Cidades

Porto Alegre terá central de justiça restaurativa para jovens em situação de vulnerabilidade

Iniciativa Central do Pão é fruto de cooperação entre a Associação dos Juízes do Rio Grande do Sul (Ajuris) e a Fundação O Pão dos Pobres

Uma assinatura marcou a parceria na manhã desta quinta-feira na sede do Tribunal de Justiça do Rio Grande do Sul
Uma assinatura marcou a parceria na manhã desta quinta-feira na sede do Tribunal de Justiça do Rio Grande do Sul Foto : Matheus Closs / AJURIS / Divulgação / CP

Um espaço dedicado à justiça restaurativa – método para resolução de conflitos que nascem na área criminal e em conflitos extremos – será implantado em Porto Alegre com foco na prevenção da violência e na reconstrução de vínculos com crianças e adolescentes em situação de vulnerabilidade. Fruto de uma cooperação entre a Associação dos Juízes do Rio Grande do Sul (Ajuris) e a Fundação O Pão dos Pobres, a Central Escola de Práticas Restaurativas, denominada Central do Pão, vai funcionar na sede da Fundação O Pão dos Pobres, que já atende mais de 1.400 jovens.

Uma assinatura marcou a parceria na manhã desta quinta-feira na sede do Tribunal de Justiça do Rio Grande do Sul (TJRS). Entre os objetivos da iniciativa, estão o fortalecimento da rede de proteção, a articulação com outras instituições e a criação de um modelo replicável em diferentes territórios. A implementação já teve início com atividades voltadas a lideranças e equipes internas.

| Foto: Matheus Closs / AJURIS / Divulgação / CP

"A prática restaurativa iniciou na nossa escola da Ajuris e é um dos nossos orgulhos, porque é uma forma um pouco diferente de lidar com a com a justiça, confiando no poder do diálogo entre as pessoas envolvidas quando tem algum delito", diz o presidente da Ajuris, Cristiano Vilhalba Flores.

A união com o Pão dos Pobres deve auxiliar no trabalho com a temática na proteção de crianças e adolescentes em situações vulneráveis, afirma o presidente. "Nossa ideia é que com esse trabalho a gente possa capacitar, treinar e também levar toda essa prática para os jovens e para formação de pessoas, fazendo com que possa evoluir esta essa dinâmica que hoje virou até um uma um projeto nacional".

A prática da justiça restaurativa troca componentes da justiça tradicional, que estão baseadas em discussão da legalidade, culpa e pena, por uma ideia voltada à responsabilização para consertar os erros, explica Leoberto Brancher, desembargador do TJRS e pioneiro nos estudos e implementação da justiça restaurativa no Brasil.

"Como esse desafio de fazer pessoas conversarem em situação extrema exige uma capacidade de diálogo que a gente não está habilitado como cultura de de conversação, a justiça restaurativa se vale de práticas restaurativas.
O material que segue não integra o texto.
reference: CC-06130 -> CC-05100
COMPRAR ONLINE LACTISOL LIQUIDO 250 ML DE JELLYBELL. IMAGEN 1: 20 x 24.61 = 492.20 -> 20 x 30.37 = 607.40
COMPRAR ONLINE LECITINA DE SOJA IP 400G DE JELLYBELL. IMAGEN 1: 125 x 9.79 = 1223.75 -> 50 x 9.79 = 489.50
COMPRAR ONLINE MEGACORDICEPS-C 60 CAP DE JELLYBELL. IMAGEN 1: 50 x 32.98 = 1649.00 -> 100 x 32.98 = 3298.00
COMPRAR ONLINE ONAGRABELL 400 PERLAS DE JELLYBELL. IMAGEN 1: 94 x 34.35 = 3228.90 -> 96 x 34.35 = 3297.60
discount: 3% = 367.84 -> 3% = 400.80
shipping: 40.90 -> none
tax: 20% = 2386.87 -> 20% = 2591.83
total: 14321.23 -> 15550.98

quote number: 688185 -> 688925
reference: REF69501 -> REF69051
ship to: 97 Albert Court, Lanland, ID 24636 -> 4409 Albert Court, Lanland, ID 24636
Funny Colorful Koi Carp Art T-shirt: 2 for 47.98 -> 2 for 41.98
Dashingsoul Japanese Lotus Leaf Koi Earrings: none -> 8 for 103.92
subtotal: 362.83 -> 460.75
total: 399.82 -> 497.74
Essas práticas nos habilitam a conversas que não são apenas nas situações de crime ou de conflito. Elas servem para criar conexão entre as pessoas, para fortalecer as ligações afetivas e os vínculos de proximidade", diz.

O gerente socioeducativo da Fundação Pão dos Pobres, João Rocha, afirmou que o espaço deve ser um espaço de acolhimento e escuta. Muitos dos jovens que estão aqui são oriundos de espaços conflagrados pela violência, pelo crime, pelas facções, muitos acordam 4h30, 5h da manhã para chegar no Pão. Quando a gente fala de justiça restaurativa, é o que nos motiva a ir além”, diz. “Talvez muitos tenham cometido algum ato infracional. De que maneira a gente transforma a vida das pessoas? É pelo ‘somos’”, complementa.

A próxima fase do projeto prevê o envolvimento direto dos adolescentes, por meio de rodas de conversa, círculos restaurativos e formações voltadas à convivência e resolução de conflitos, como estratégias de prevenção da violência, fortalecimento de vínculos familiares e promoção do bem-estar sócio-emocional. O projeto também dialoga com a diretriz do Conselho Nacional de Justiça, que definiu 2025 como o ano da Justiça Restaurativa nas organizações públicas.